We also do professional development in this category throughout the year. Right now we have a partnership with NTEN, on a technology leadership training program for individuals in the dance field and a program called The Institute for Leadership Training, which allows for one-on-one coordinated mentorships with individuals across the country and participation in a leadership training seminar.”
“One of the longest standing programs of Dance/USA is the financial and data surveys it does each year. It allows participating dance companies who fill out these surveys to see a variety of data points compared across companies. They can see overall organizational expenses, how ticket revenue is doing and what shows are being performed. They can also look at staffing size, different staff and board and the breakdown of different revenue sources. It really allows a dance manager to check in and say, ‘Okay, how am I doing?’. It’s hard to work in a dance organization because you can feel very isolated. So, to be able to stop and see how you compare to a fellow dance organization of the same budget size is very informative.”

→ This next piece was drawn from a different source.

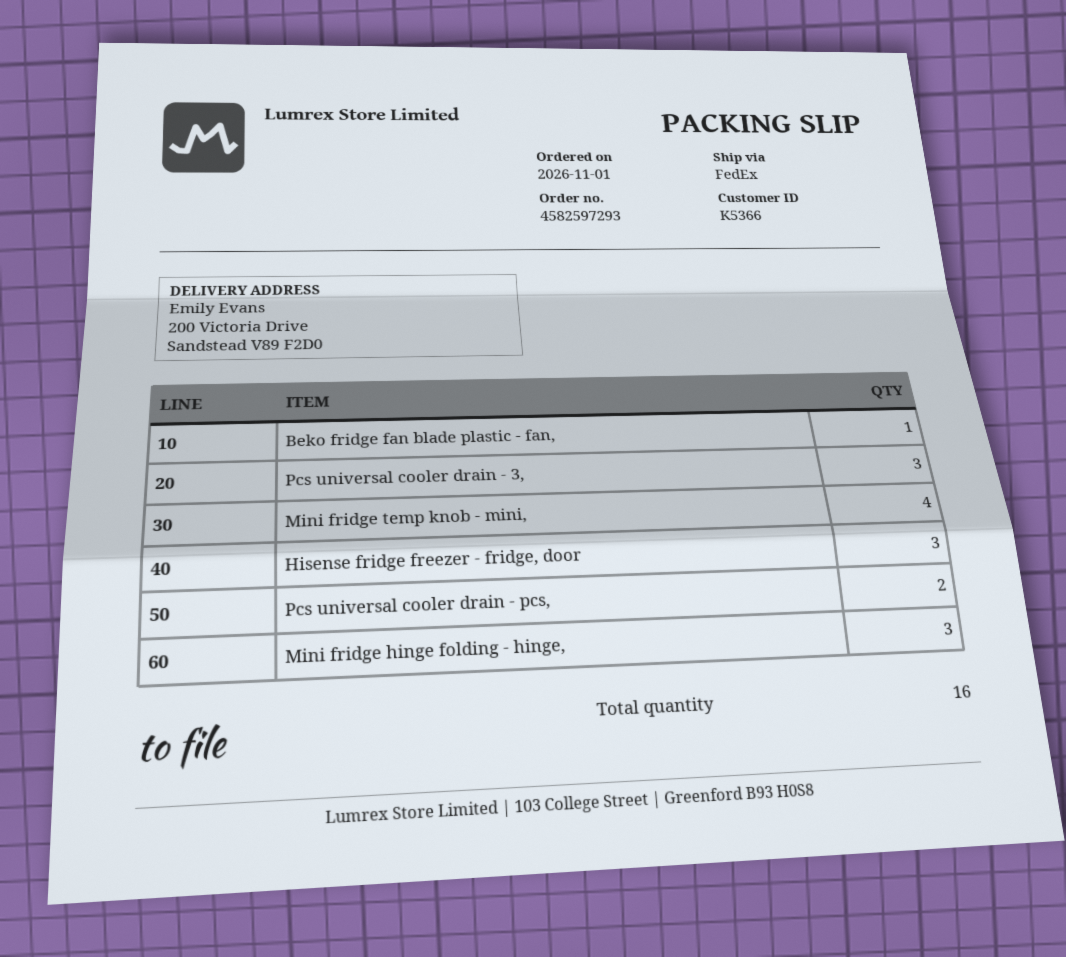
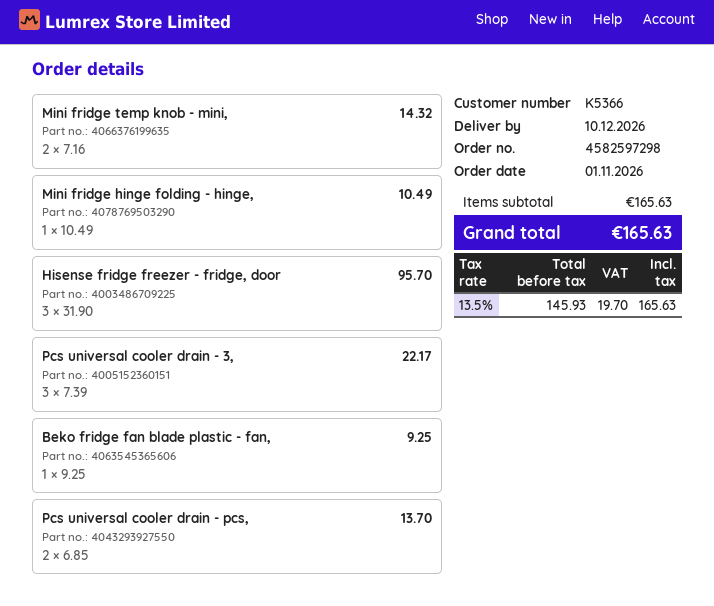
order number: 4582597293 -> 4582597298
Mini fridge temp knob - mini,: 4 -> 2
Mini fridge hinge folding - hinge,: 3 -> 1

Tell us more about this year’s Dance/USA conference, which will convene in San Francisco from June 27-30.
“This year’s Dance/USA conference celebrates 30 years by looking forward and moving forward; change is now the norm. So, with this year’s conference our goal is to embrace trying new things. We’re partnering with Yerba Buena Center for the Arts and ODC Dance Commons so all our conference sessions, breakouts and performances will be held in arts venues (dance studios and theaters), rather than in a conference hotel. We are trying to bring the art form more front and center so we have a dance performance during the day that everybody at the conference can attend. We are getting proposals, booking speakers, and coordinating with the host company in San Francisco to decide the themes and threads we want to touch upon. I’d say the three threads that have come out so far are diversity, community partnerships and technology. We have a great keynote speaker, Simon Sinek, who not only loves dance but has really innovative approaches to leadership. I know he is really excited to work with the dance community.”